Nel prosequio del racconto Paolo sottolinea come Dio abbia provveduto al rimedio ed all’antidoto al pericolo di cadere in superbia, che questa esperienza di rivelazione poteva causare: « Perché non montassi in superbia per la grandezza delle rivelazioni, mi è stata messa una spina nella carne, un inviato di satana incaricato di schiaffeggiarmi, perché io non vada in superbia » (v.9) .
Paolo si immerge allora, immediatamente, nella preghiera, che, anche se appare semplicemente come richiesta di allontanamento della spina nella carne, mi piace considerarla come esperienza di incontro con il Signore per discernere le proprie mozioni interiori.

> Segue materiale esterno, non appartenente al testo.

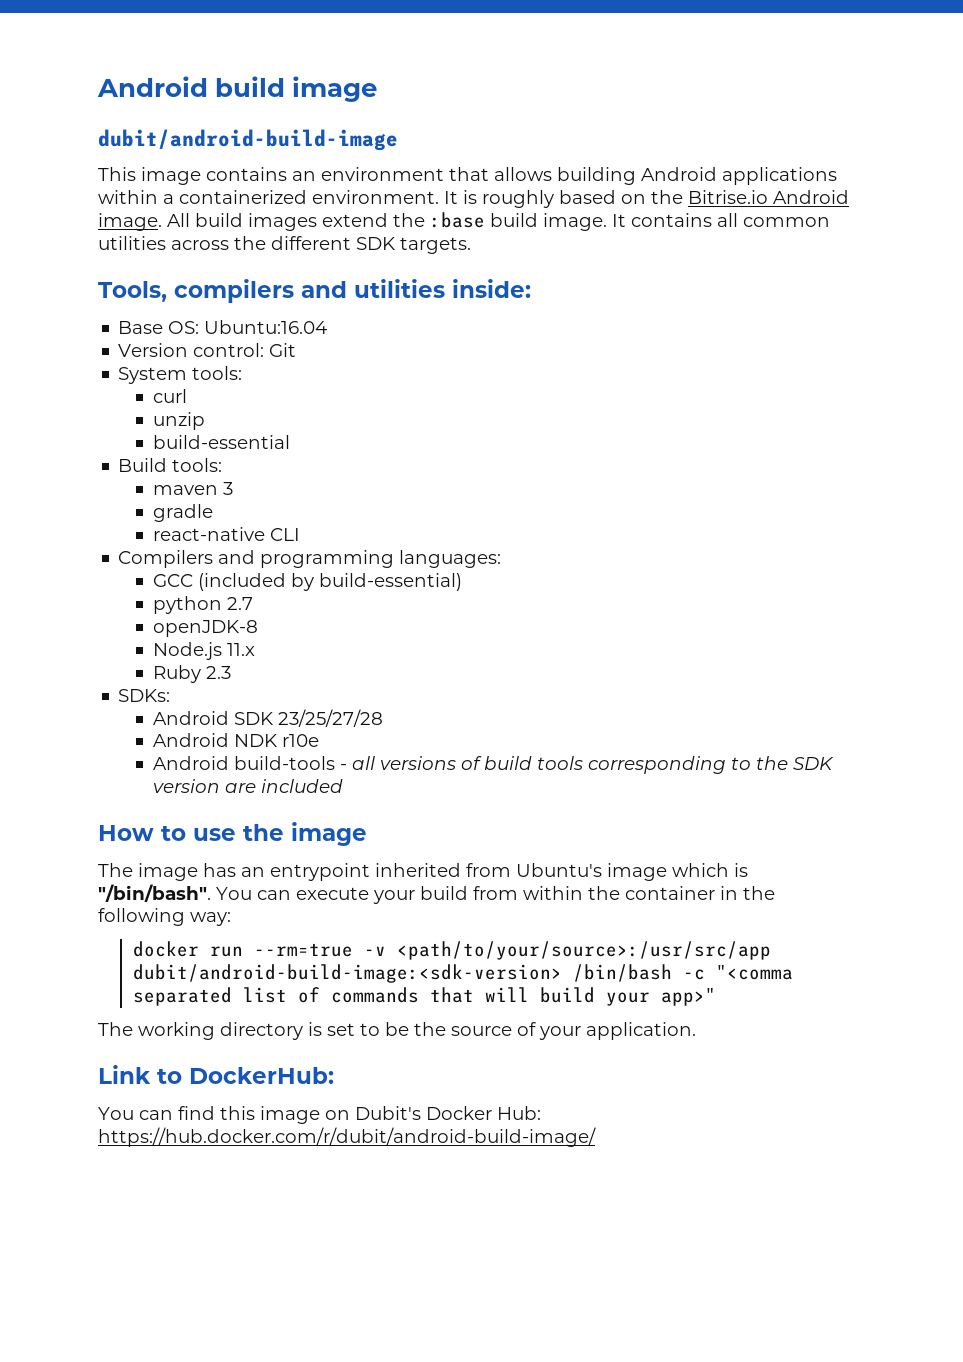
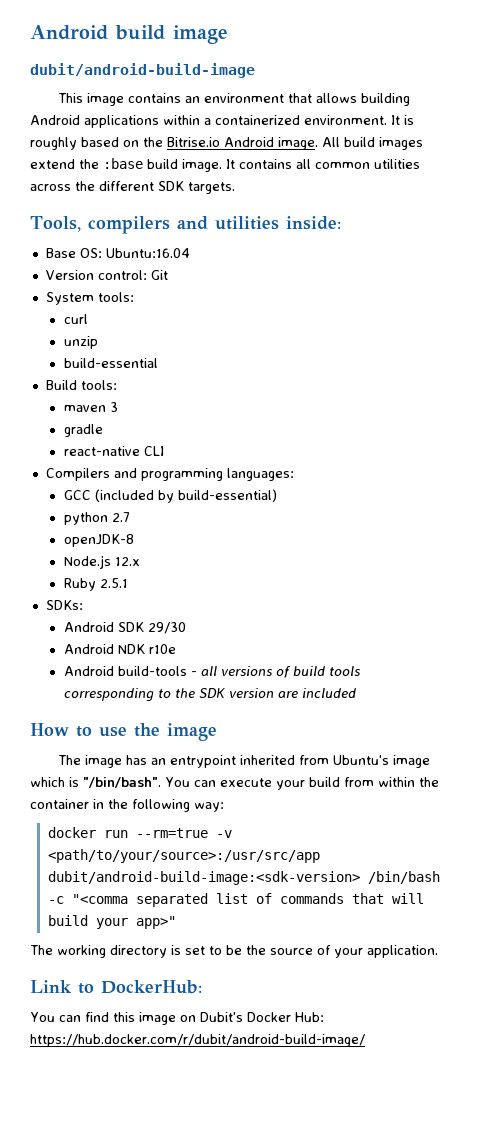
[226,643,255,656] 11.x -> [114,557,140,566] 12.x
[205,666,231,679] 2.3 -> [99,578,128,588] 2.5.1
[277,709,383,727] 23/25/27/28 -> [147,622,186,634] 29/30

Emerge gradualmente, così, nel profondo del suo essere attraverso questa preghiera, l’intuizione e l’ispirazione da parte del suo Dio, che lo porta a sperimentare ciò che evidenzia e rivela, in modo evidente, con la frase: « A causa di questo per ben tre volte ho pregato il Signore perché l’allontanasse da me ed egli mi ha detto. « Ti basta la mia grazia; la mia potenza infatti si manifesta pienamente nella debolezza » (2 Cor 12, 8-9).
Questa «asqene¢ia» fa certo e sicuro Paolo solo della fiducia del suo Signore, ed in questo slancio d’amore formula tutto il programma del suo apostolato. Così può guardare alle sue «debolezze» in relazione esistenziale con la forza di Dio e giungere ad una certezza operativa: « Mi vanterò quindi ben volentieri delle mie debolezze, perché dimori in me la potenza di Cristo…: quando sono debole è allora che sono forte » (2 Cor 12, 9b-10b) .
In Galati 6, 14 Paolo dice:
« non c’è altro vanto per me che nella croce del Signore Gesù Cristo per mezzo della quale io sono stato crocifisso al mondo e il mondo è stato crocifisso a me ».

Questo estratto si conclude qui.